TASK BRIEF:
Please copy every line from the records below that contains the string "프로그램을".

Change listing data:
========================================================================

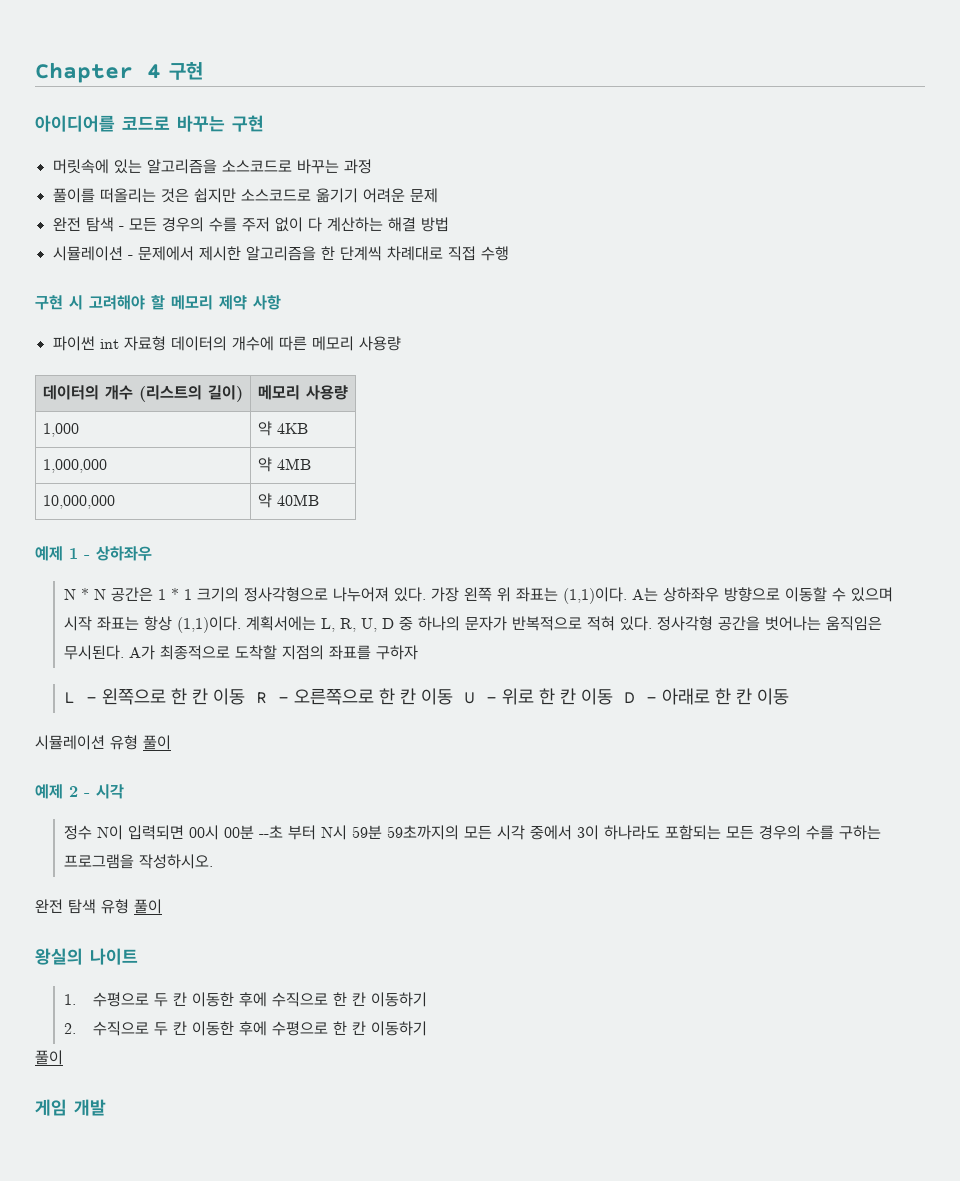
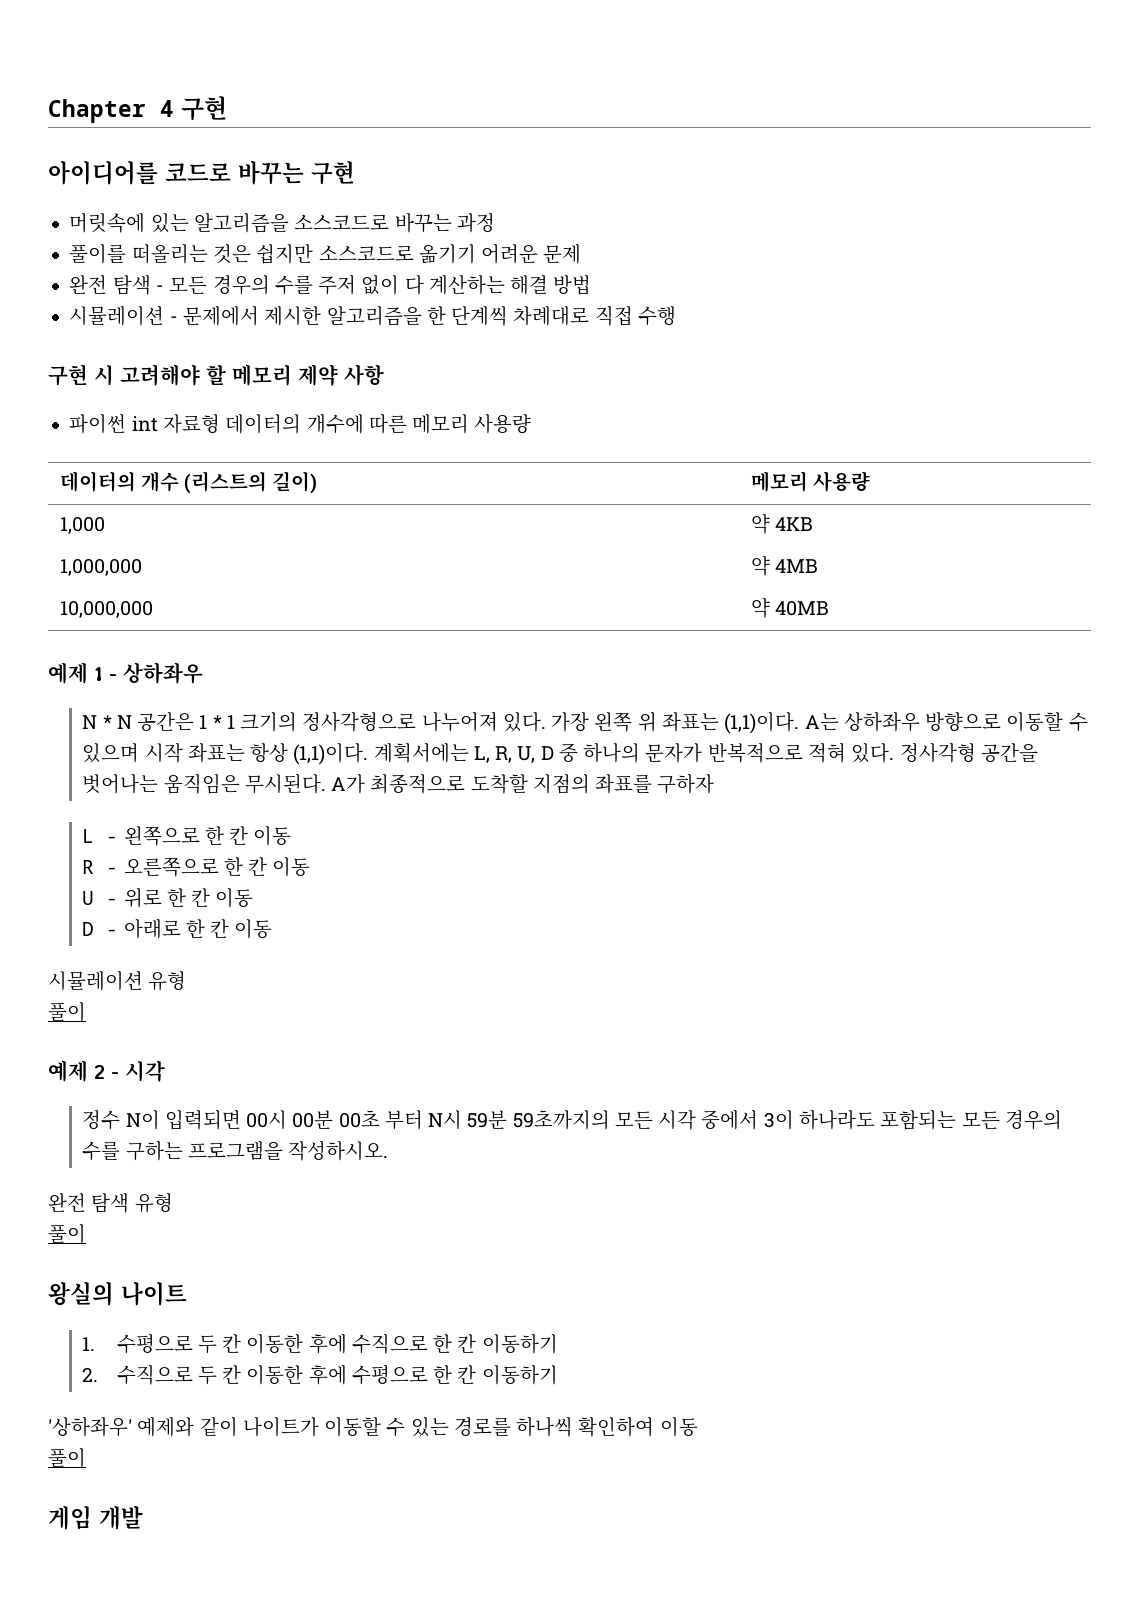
- L - 왼쪽으로 한 칸 이동 R - 오른쪽으로 한 칸 이동 U - 위로 한 칸 이동 D - 아래로 한 칸 이동
+ L - 왼쪽으로 한 칸 이동
+ R - 오른쪽으로 한 칸 이동
+ U - 위로 한 칸 이동
+ D - 아래로 한 칸 이동
- 시뮬레이션 유형 풀이
+ 시뮬레이션 유형
+ 풀이
- 정수 N이 입력되면 00시 00분 --초 부터 N시 59분 59초까지의 모든 시각 중에서 3이 하나라도 포함되는 모든 경우의 수를 구하는 프로그램을 작성하시오.
+ 정수 N이 입력되면 00시 00분 00초 부터 N시 59분 59초까지의 모든 시각 중에서 3이 하나라도 포함되는 모든 경우의 수를 구하는 프로그램을 작성하시오.
- 완전 탐색 유형 풀이
+ 완전 탐색 유형
+ 풀이
+ '상하좌우' 예제와 같이 나이트가 이동할 수 있는 경로를 하나씩 확인하여 이동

========================================================================

TASK OUTPUT:
- 정수 N이 입력되면 00시 00분 --초 부터 N시 59분 59초까지의 모든 시각 중에서 3이 하나라도 포함되는 모든 경우의 수를 구하는 프로그램을 작성하시오.
+ 정수 N이 입력되면 00시 00분 00초 부터 N시 59분 59초까지의 모든 시각 중에서 3이 하나라도 포함되는 모든 경우의 수를 구하는 프로그램을 작성하시오.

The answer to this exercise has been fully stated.